Девушка посмотрела на меня с удивлением.
— Что вы, дорогой сэр! — воскликнула она. — Женщины так шляпы не носят. Они надевают их неглубоко, сверху на голову и прикалывают к прическе большими булавками, шляпными булавками.
— А, вот как, понимаю, — сказал я, — тогда дайте опять ту шляпу и несколько булавок; конечно, теперь, все наладится.
Но не так то просто нам это удалось. Нэтаки носила волосы заплетенными в две длинные косы связанные вместе и спускавшиеся ей на спину. Эту шляпу никак нельзя было приколоть, если не сделать ей прическу помпадур, или как там она называется, одним словом, если не собрать волосы пучком сверху, а на это она, конечно, не соглашалась. Да и я этого не хотел; мне нравились эти длинные, тяжелые косы, свисающие низко, ниже талии.
— Я придумал, — сказал мой друг, которому самому пришлось немало поездить верхом — он был, собственно говоря, известный объездчик скота, — надо просто пришить кусочек резиновой тесьмы, как на сомбреро. Резину пропустим под косы, к самой голове, и готово.
Магазин уже закрывался, когда я наконец добыл резинку, нитки и иголку, и Нэтаки села пришивать тесемку. Шляпа держалась. Ее с трудом можно было сбить с головы. Усталые, испытывая сильную жажду, мы с художником удалились на поиски чего-нибудь шипучего, а Нэтаки отправилась спать. Когда я вернулся, оказалось, что она и не думала спать.

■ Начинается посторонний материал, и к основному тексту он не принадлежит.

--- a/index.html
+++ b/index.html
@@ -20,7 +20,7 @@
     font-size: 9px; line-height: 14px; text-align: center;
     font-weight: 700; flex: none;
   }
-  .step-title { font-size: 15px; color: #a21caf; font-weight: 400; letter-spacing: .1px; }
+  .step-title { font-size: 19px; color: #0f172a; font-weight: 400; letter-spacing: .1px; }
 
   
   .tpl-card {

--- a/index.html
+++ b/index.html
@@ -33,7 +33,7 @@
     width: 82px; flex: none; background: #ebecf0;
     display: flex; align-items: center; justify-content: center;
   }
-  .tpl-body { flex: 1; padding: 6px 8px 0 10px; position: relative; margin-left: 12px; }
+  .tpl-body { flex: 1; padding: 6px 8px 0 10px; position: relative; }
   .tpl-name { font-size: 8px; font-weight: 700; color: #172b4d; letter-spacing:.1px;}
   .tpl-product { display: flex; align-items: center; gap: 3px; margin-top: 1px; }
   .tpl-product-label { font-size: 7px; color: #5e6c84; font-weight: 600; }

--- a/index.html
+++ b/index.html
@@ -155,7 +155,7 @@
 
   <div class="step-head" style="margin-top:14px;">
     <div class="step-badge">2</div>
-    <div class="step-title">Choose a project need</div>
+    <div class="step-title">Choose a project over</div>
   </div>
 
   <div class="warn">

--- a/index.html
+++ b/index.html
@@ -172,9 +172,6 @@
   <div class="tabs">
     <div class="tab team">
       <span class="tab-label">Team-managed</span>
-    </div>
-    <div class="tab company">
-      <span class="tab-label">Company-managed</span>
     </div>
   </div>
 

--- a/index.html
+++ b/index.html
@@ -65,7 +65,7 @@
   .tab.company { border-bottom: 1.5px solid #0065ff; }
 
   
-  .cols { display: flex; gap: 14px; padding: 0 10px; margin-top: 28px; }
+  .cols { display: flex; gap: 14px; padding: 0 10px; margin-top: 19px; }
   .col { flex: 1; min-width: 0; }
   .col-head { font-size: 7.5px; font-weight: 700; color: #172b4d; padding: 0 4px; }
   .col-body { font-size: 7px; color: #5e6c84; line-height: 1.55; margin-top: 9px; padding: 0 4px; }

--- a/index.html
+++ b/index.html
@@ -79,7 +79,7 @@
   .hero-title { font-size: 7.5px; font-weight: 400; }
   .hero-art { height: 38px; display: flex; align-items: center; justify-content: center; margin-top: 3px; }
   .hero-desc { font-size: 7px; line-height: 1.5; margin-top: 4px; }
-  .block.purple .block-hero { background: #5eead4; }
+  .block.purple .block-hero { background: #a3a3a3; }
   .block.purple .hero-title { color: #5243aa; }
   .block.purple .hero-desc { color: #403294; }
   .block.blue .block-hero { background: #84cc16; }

— Как чудесно! — воскликнула она, — здесь все, чего можно только пожелать. Просто нажимаешь черненькую штуку, и кто-нибудь является выполнять твои распоряжения, подать тебе обед, воду — все, что тебе нужно. Поворачиваешь кран, и, пожалуйста, вот вам вода. Один поворот — и молнийная лампа загорается или гаснет. Чудесно, чудесно. Я жила бы здесь отлично.

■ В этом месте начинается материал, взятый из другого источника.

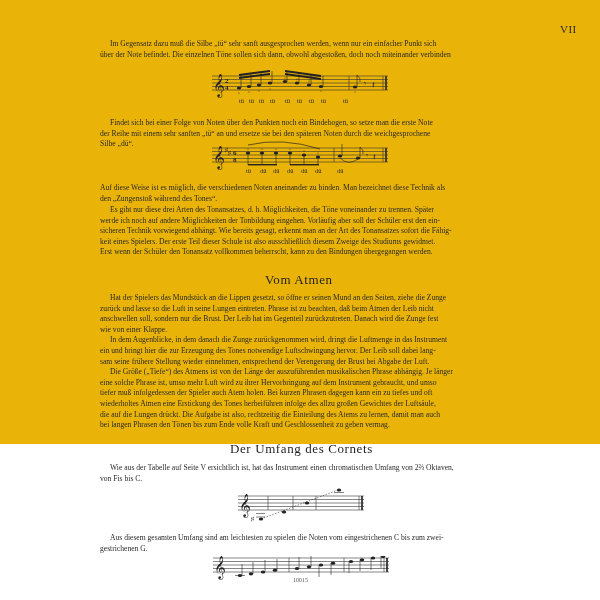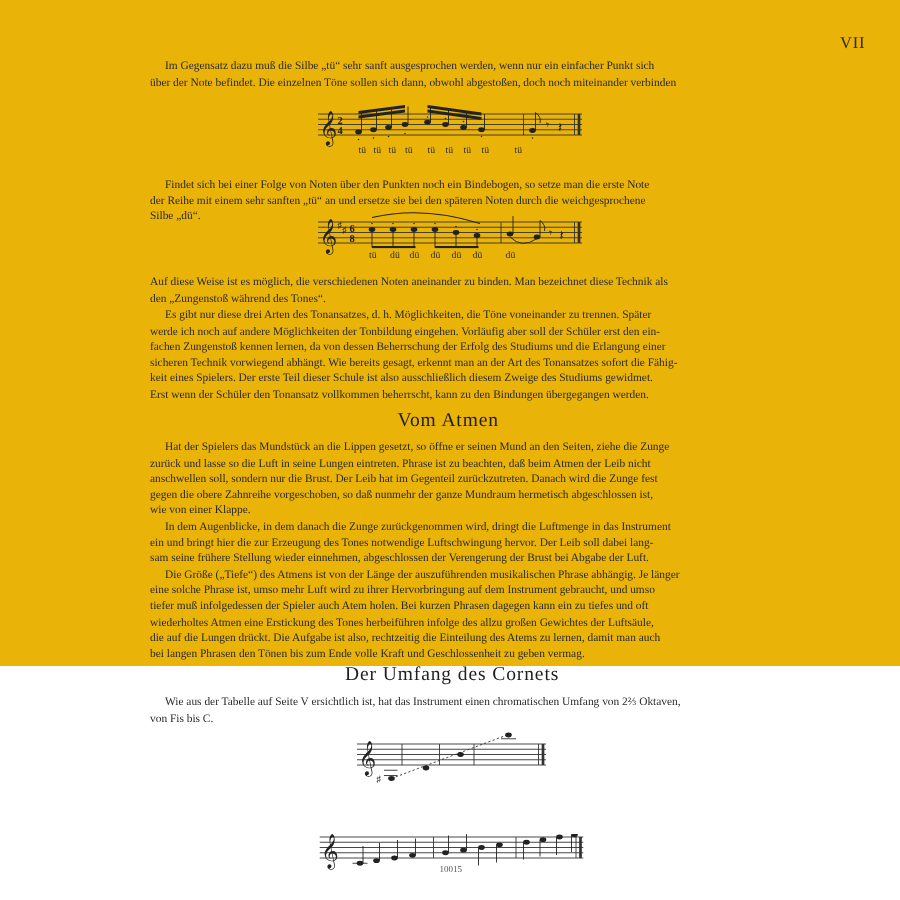--- a/index.html
+++ b/index.html
@@ -162,7 +162,6 @@
   <div class="p" style="top:205px;">
     <div><span class="ind"></span><span>Es gibt nur diese drei Arten des Tonansatzes, d. h. Möglichkeiten, die Töne voneinander zu trennen.  Später</span></div>
     <div>werde ich noch auf andere Möglichkeiten der Tonbildung eingehen.  Vorläufig aber soll der Schüler erst den ein-</div>
-    <div>fachen Zungenstoß kennen lernen, da von dessen Beherrschung der Erfolg des Studiums und die Erlangung einer</div>
     <div>sicheren Technik vorwiegend abhängt. Wie bereits gesagt, erkennt man an der Art des Tonansatzes sofort die Fähig-</div>
     <div>keit eines Spielers.  Der erste Teil dieser Schule ist also ausschließlich diesem Zweige des Studiums gewidmet.</div>
     <div>Erst wenn der Schüler den Tonansatz vollkommen beherrscht, kann zu den Bindungen übergegangen werden.</div>

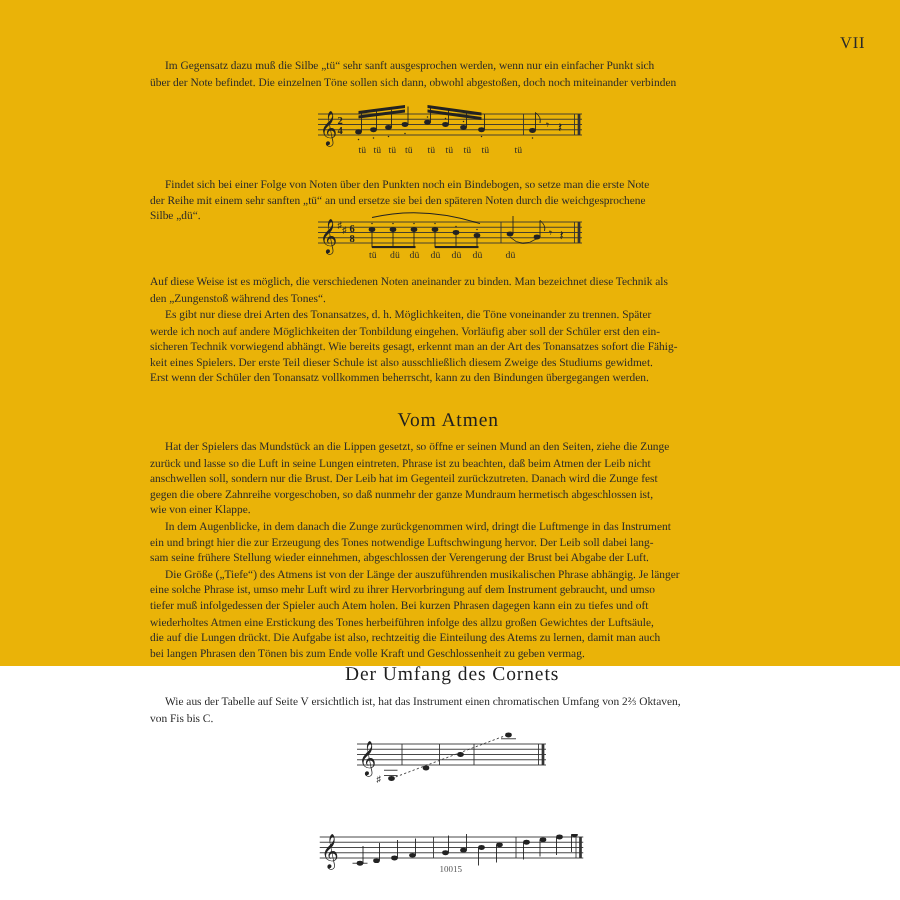--- a/index.html
+++ b/index.html
@@ -173,7 +173,6 @@
     <div><span class="ind"></span><span>Hat der Spielers das Mundstück an die Lippen gesetzt, so öffne er seinen Mund an den Seiten, ziehe die Zunge</span></div>
     <div>zurück und lasse so die Luft in seine Lungen eintreten.  Phrase ist zu beachten, daß beim Atmen der Leib nicht</div>
     <div>anschwellen soll, sondern nur die Brust.  Der Leib hat im Gegenteil zurückzutreten. Danach wird die Zunge fest</div>
-    <div>gegen die obere Zahnreihe vorgeschoben, so daß nunmehr der ganze Mundraum hermetisch abgeschlossen ist,</div>
     <div>wie von einer Klappe.</div>
     <div><span class="ind"></span><span>In dem Augenblicke, in dem danach die Zunge zurückgenommen wird, dringt die Luftmenge in das Instrument</span></div>
     <div>ein und bringt hier die zur Erzeugung des Tones notwendige Luftschwingung hervor. Der Leib soll dabei lang-</div>

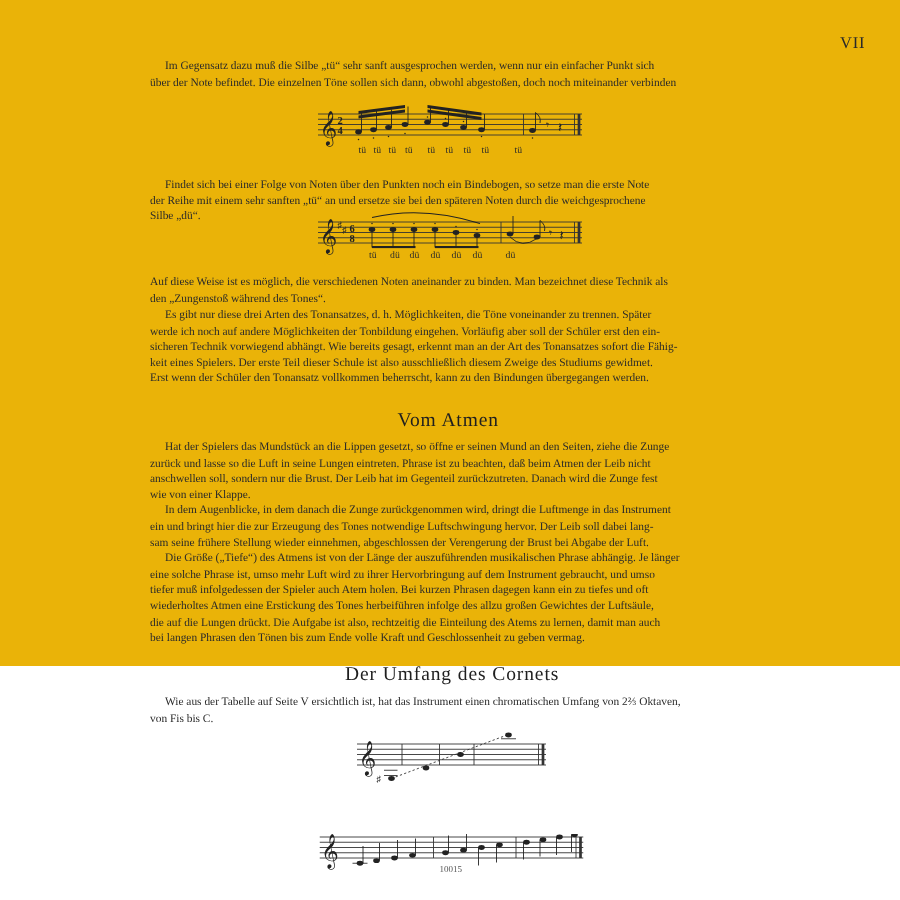--- a/index.html
+++ b/index.html
@@ -176,7 +176,7 @@
     <div>wie von einer Klappe.</div>
     <div><span class="ind"></span><span>In dem Augenblicke, in dem danach die Zunge zurückgenommen wird, dringt die Luftmenge in das Instrument</span></div>
     <div>ein und bringt hier die zur Erzeugung des Tones notwendige Luftschwingung hervor. Der Leib soll dabei lang-</div>
-    <div>sam seine frühere Stellung wieder einnehmen, abgeschlossen der Verengerung der Brust bei Abgabe der Luft.</div>
+    <div>sam seine frühere Stellung wieder einnehmen, entsprechend der Verengerung der Brust bei Abgabe der Luft.</div>
     <div><span class="ind"></span><span>Die Größe („Tiefe“) des Atmens ist von der Länge der auszuführenden musikalischen Phrase abhängig. Je länger</span></div>
     <div>eine solche Phrase ist, umso mehr Luft wird zu ihrer Hervorbringung auf dem Instrument gebraucht, und umso</div>
     <div>tiefer muß infolgedessen der Spieler auch Atem holen.  Bei kurzen Phrasen dagegen kann ein zu tiefes und oft</div>

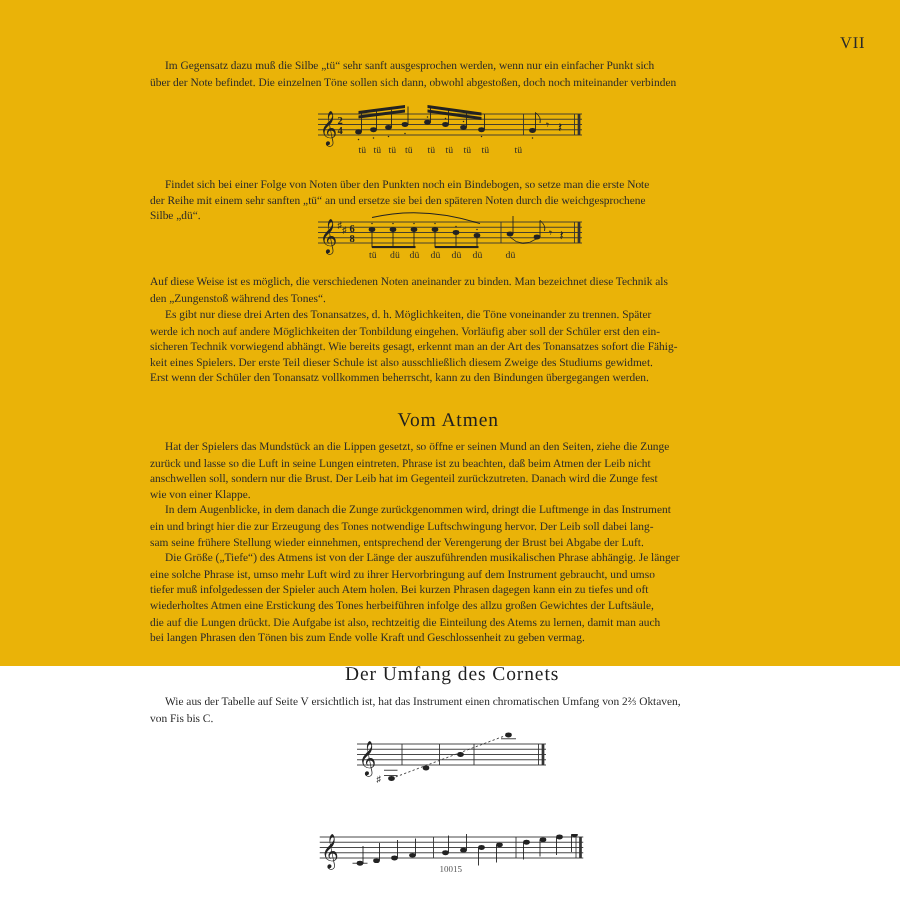--- a/index.html
+++ b/index.html
@@ -219,6 +219,10 @@
     </g>
   </svg>
 
+  <div class="p" style="top:533px;">
+    <div><span class="ind"></span><span>Aus diesem gesamten Umfang sind am leichtesten zu spielen die Noten vom eingestrichenen C bis zum zwei-</span></div>
+    <div>gestrichenen G.</div>
+  </div>
 
   <svg class="staff" style="left:213px; top:556px;" width="176" height="26" viewBox="0 0 176 26">
     <g stroke="#333" stroke-width="0.6">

— Разве это лучше, чем наша славная палатка того времени, когда мы кочевали, когда мы разбивали, бывало, лагерь на этом самом месте, где теперь стоит город, и охотились на бизонов?
— О нет, нет, это не похоже на то дорогое, ушедшее, прошлое время. Но это время ушло. Раз мы вынуждены идти путем белых, как говорят вожди, то давай возьмем лучшее, что встречается нам на этом пути, а здесь ведь очень хорошо.

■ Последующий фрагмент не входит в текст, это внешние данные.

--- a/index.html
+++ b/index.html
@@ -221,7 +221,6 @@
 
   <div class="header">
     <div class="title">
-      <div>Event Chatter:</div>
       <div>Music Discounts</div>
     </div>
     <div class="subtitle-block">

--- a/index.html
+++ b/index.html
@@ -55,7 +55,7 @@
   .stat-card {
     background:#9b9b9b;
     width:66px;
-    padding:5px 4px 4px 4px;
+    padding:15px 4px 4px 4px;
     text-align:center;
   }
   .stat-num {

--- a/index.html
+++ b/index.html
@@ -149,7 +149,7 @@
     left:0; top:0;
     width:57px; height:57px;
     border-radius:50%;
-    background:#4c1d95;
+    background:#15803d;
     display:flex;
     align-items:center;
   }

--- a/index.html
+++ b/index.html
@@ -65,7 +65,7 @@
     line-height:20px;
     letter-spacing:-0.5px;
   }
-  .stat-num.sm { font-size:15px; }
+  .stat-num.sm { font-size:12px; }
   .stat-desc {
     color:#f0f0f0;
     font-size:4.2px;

Утром мы поехали в больницу и поднялись на лифте на верхний этаж в указанный нам кабинет. Сестры уложили Нэтаки в постель. Нэтаки сразу же в них влюбилась. Потом пришел доктор.
— Вот это он, — показал я, — тот, кто меня спас.
Она села в постели и обхватила его руку обеими руками.
— Передай ему, — попросила она, — что я буду послушна и терпелива. Какое бы горькое лекарство он мне ни дал, я его приму, какую бы боль он мне ни причинил, я не буду кричать. Скажи ему, что я хочу поскорее поправиться, чтобы ходить и работать и быть опять счастливой и здоровой.
— Ничего опасного нет, хирургический нож здесь даже не нужен, — сказал доктор. — Недельку в постели, попринимать лекарства, и она сможет отправиться домой совершенно здоровой.
Приятная новость для Нэтаки. Она весело щебетала, как вольная птичка, с утра до вечера.
Сестры и сиделки все время приходили поговорить и пошутить с ней, а когда не было меня, чтобы служить им переводчиком, они все-таки, по-видимому, понимали друг друга. Нэтаки как-то умела дать им понять, что она думает. В любое время дня даже вниз до холла доносился ее веселый смех.
— Ни разу в жизни, — сказала старшая сестра, — я не видела такой веселой, простой, счастливой женщины. Вам повезло, сэр, что у вас такая жена.